Artificial Intelligence (AI)-based Semantic Communications with Multimodal Data: Framework and Implementation
Files
TR Number
Date
Authors
Journal Title
Journal ISSN
Volume Title
Publisher
Abstract
Semantic communication (SC) has emerged as an effective paradigm for reducing the bandwidth needs of wireless services by exploiting the so-called "semantics" or meaning behind the data. To date, existing works in this area either focus on multimodal approaches only and omit context-aware recovery or embed it in cross-modal settings, such as audio-to-video, rather than providing a unified, modality-agnostic method. These works also impose substantial architecture redesigns for additional modalities support and are not easily extensible. In contrast to prior work, in this thesis, a novel semantic framework called the semantic context-aware framework for adaptive multimodal reasoning (SCE-FOAM) is proposed. SCE-FOAM is a multimodal semantic framework that enables compact transmission, efficient reconstruction, and contextually-aware predictions using a unique microservice-based architecture. This unique design simultaneously offers an extensible and modular platform for incorporating new modalities and enabling scalable deployment strategies. Experimental results show that SCE-FOAM can achieve data reductions up to 50% for text, 94.56% for audio, and 98.70% for images, respectively.
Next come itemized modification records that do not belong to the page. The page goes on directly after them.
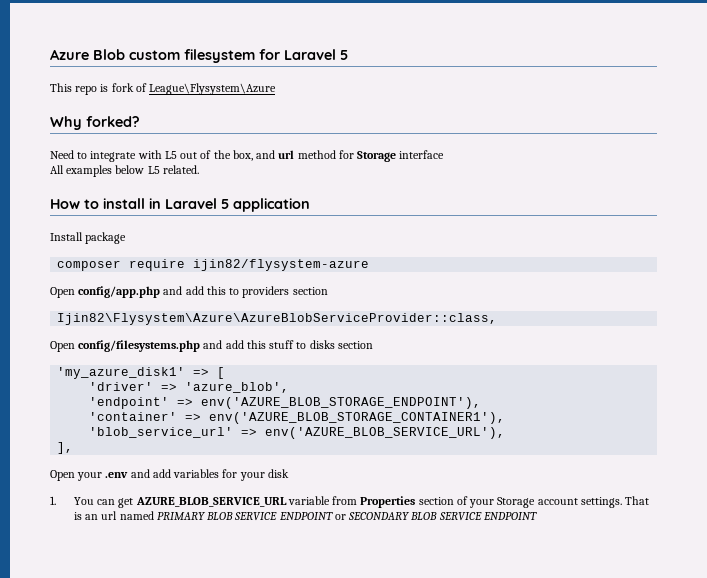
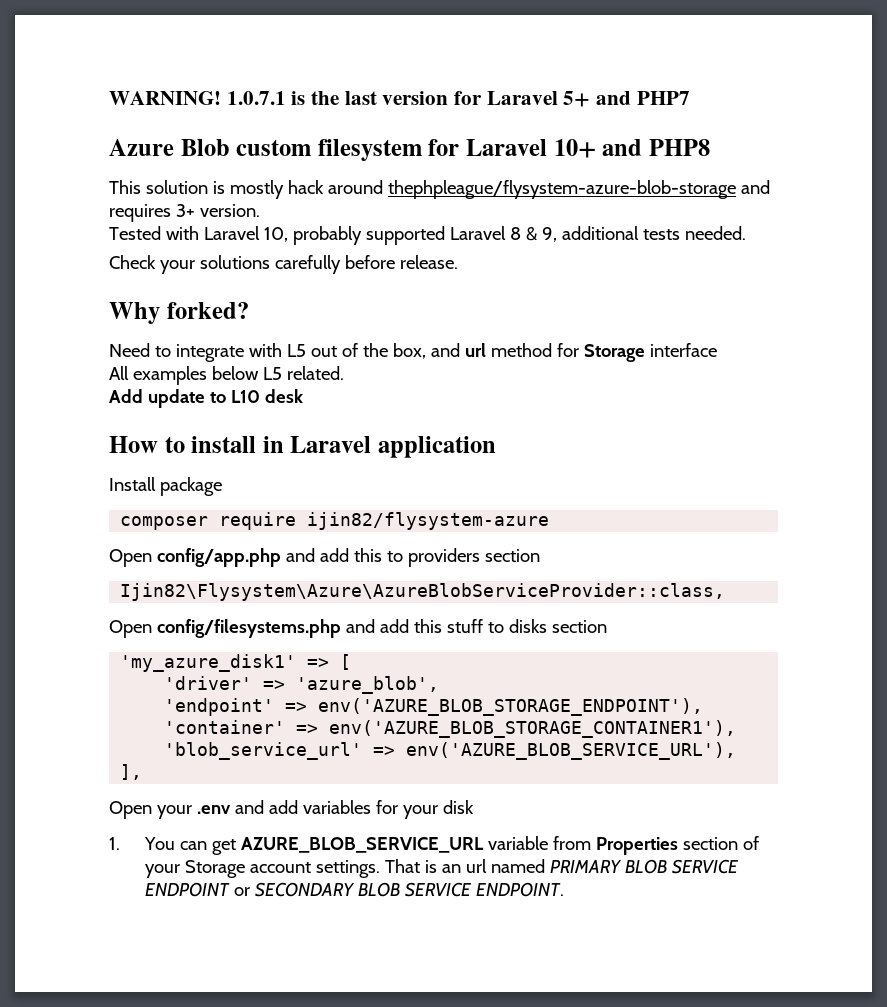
+ WARNING! 1.0.7.1 is the last version for Laravel 5+ and PHP7
- Azure Blob custom filesystem for Laravel 5
- This repo is fork of League\Flysystem\Azure
+ Azure Blob custom filesystem for Laravel 10+ and PHP8
+ This solution is mostly hack around thephpleague/flysystem-azure-blob-storage and requires 3+ version.
+ Tested with Laravel 10, probably supported Laravel 8 & 9, additional tests needed.
+ Check your solutions carefully before release.
+ Add update to L10 desk
- How to install in Laravel 5 application
+ How to install in Laravel application
- That is an url named PRIMARY BLOB SERVICE ENDPOINT or SECONDARY BLOB SERVICE ENDPOINT
+ That is an url named PRIMARY BLOB SERVICE ENDPOINT or SECONDARY BLOB SERVICE ENDPOINT.

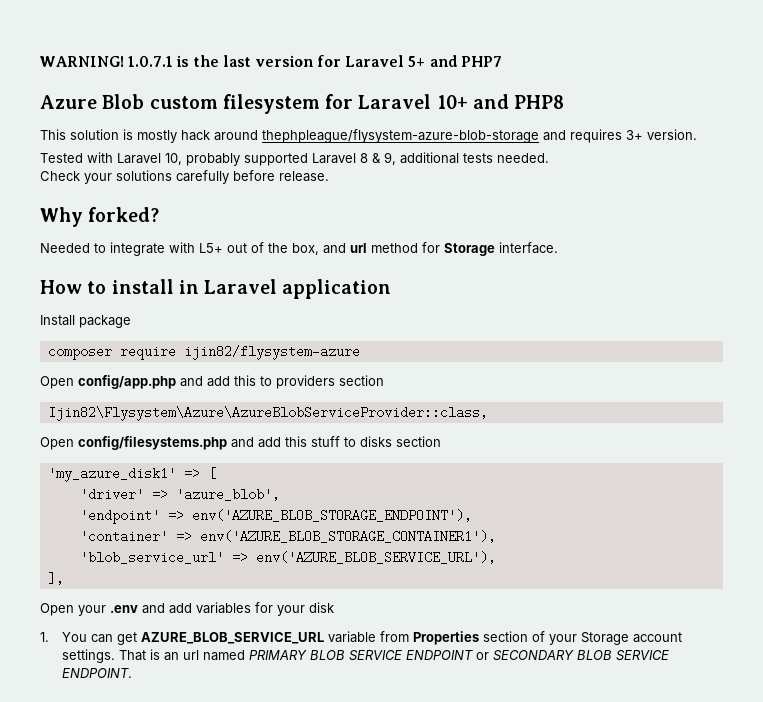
- Need to integrate with L5 out of the box, and url method for Storage interface
- All examples below L5 related.
- Add update to L10 desk
+ Needed to integrate with L5+ out of the box, and url method for Storage interface.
Lastly, the proposed contextual‑prediction model achieves an average accuracy of 90% across all modalities. In addition, a heuristic-based extension of the deferred acceptance (DA) matching algorithm is proposed. The extension enables network node matches that incorporate exploration, coverage, and diversification heuristics. In summary, this thesis presents a unified, extensible, context-aware, multimodal SC framework and a heuristic extension to the DA matching algorithm.